GSK swaps shrinksleeves to permit bottle recycling

By Paul Gander

- Last updated on GMT

Related tags: Polyethylene terephthalate, Recyclable materials

GSK swaps shrinksleeves to permit bottle recycling
GlaxoSmithkline (GSK) says it is moving away from using polyvinyl chloride (PVC) shrinksleeves on its beverage bottles because the sleeve material is...

GlaxoSmithkline (GSK) says it is moving away from using polyvinyl chloride (PVC) shrinksleeves on its beverage bottles because the sleeve material is stopping the polyethylene terephthalate (PET) in the pack from being recycled.

Director of packaging development, nutritional healthcare, Keith Marriage was asked about the issue at last month's Waste & Resources Action Programme (WRAP) conference on recycled PET (rPET). He acknowledged that the PVC layer on the company's Lucozade and Ribena bottles could cause serious problems if reprocessed with the PET.

Marriage said: "We've been working hard to find a solution, doing trials with Recoup and our supplier FujiSeal in order to move away from PVC sleeves, and we're towards the end of that process now."

John Simmons, chief executive of bottle collection and recycling specialist Recoup, explains that automatic sorting systems reject PET bottles with a full PVC sleeve. Manual sorting teams will also discard them, since the downstream flotation sorting will not differentiate between PET and PVC. In this case, the two may be reprocessed together and, since PVC burns at PET's processing temperature, the resulting rPET will be rendered useless.

GSK believes it has found a shrinksleeve solution using multilayer polyolefins. This ensures that at the flotation stage the sleeve, plus any ink used in printing, is separated from the PET flake prior to reprocessing. While sleeve application is not as smooth as with PVC, GSK says the potential environmental benefits mean it is a compromise worth making. "GSK has now reached the point of progressing bulk trials all the way through the supply and recycling chain," Marriage explains.

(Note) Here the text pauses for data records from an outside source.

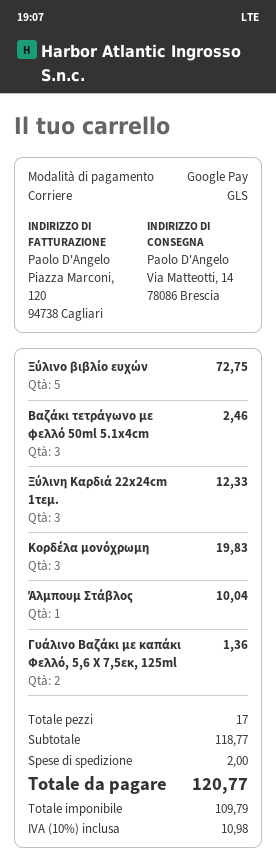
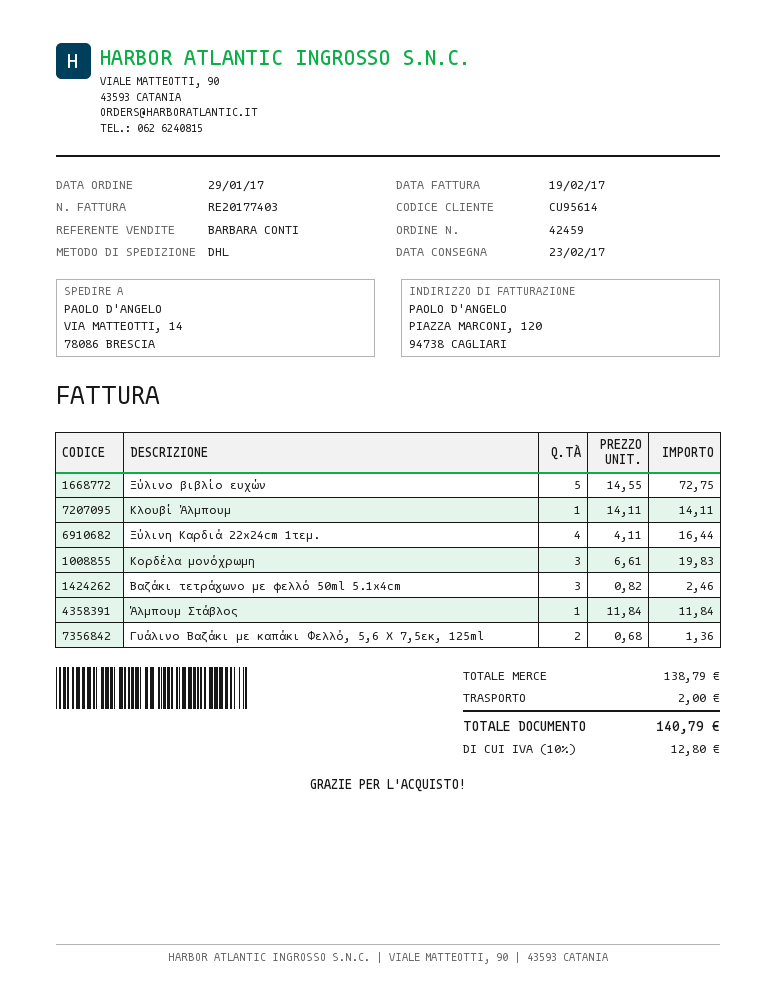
shipping method: GLS -> DHL
Ξύλινη Καρδιά 22x24cm 1τεμ.: 3 for 12.33 -> 4 for 16.44
Άλμπουμ Στάβλος: 1 for 10.04 -> 1 for 11.84
Κλουβί Άλμπουμ: none -> 1 for 14.11
subtotal: 118.77 -> 138.79
tax: 10% = 10.98 -> 10% = 12.80
total: 120.77 -> 140.79

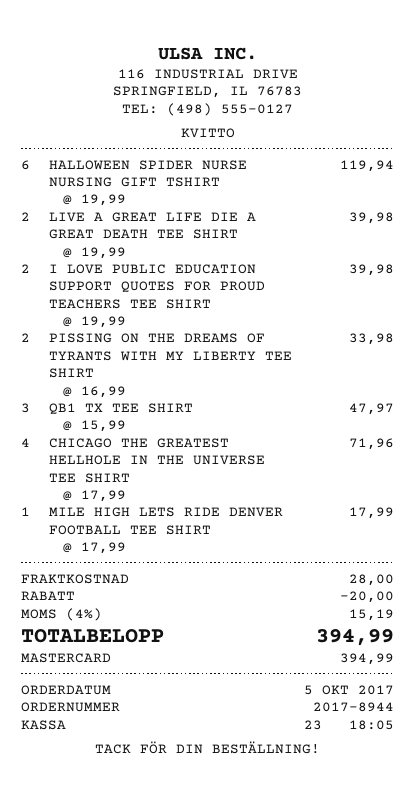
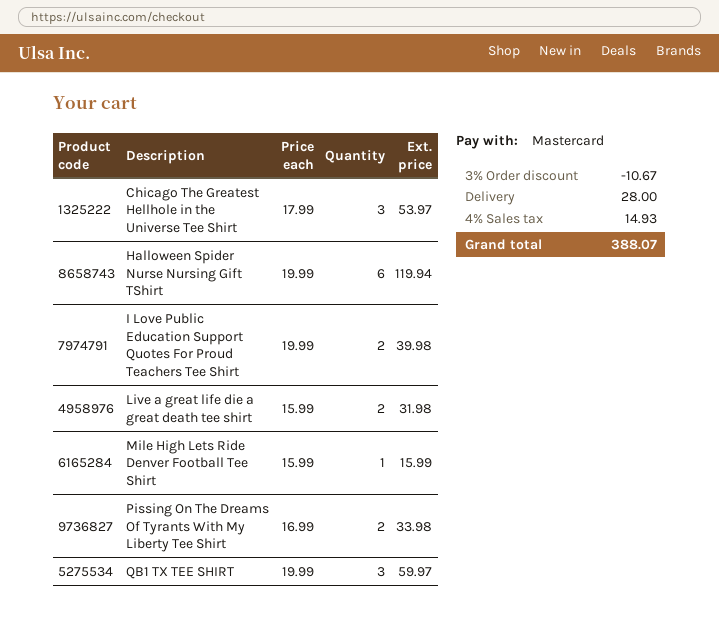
LIVE A GREAT LIFE DIE A GREAT DEATH TEE SHIRT: 2 x 19.99 = 39.98 -> 2 x 15.99 = 31.98
QB1 TX TEE SHIRT: 3 x 15.99 = 47.97 -> 3 x 19.99 = 59.97
CHICAGO THE GREATEST HELLHOLE IN THE UNIVERSE TEE SHIRT: 4 x 17.99 = 71.96 -> 3 x 17.99 = 53.97
MILE HIGH LETS RIDE DENVER FOOTBALL TEE SHIRT: 1 x 17.99 = 17.99 -> 1 x 15.99 = 15.99
discount: 20.00 -> 10.67
tax: 4% = 15.19 -> 4% = 14.93
total: 394.99 -> 388.07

If a polyolefin-based sleeve is used, the fragmented sleeve will be separated from the PET at the flotation stage, says Simmons, and so will not contaminate the rPET.

Simmons adds: "Today's designers have to design not only as far as the retail shelf or the consumer's home, but also with reprocessing needs in mind."

Currently, UK converters wanting to use rPET have to import it from overseas. But WRAP has been working with industry partners to bring the first UK material on stream over the coming months.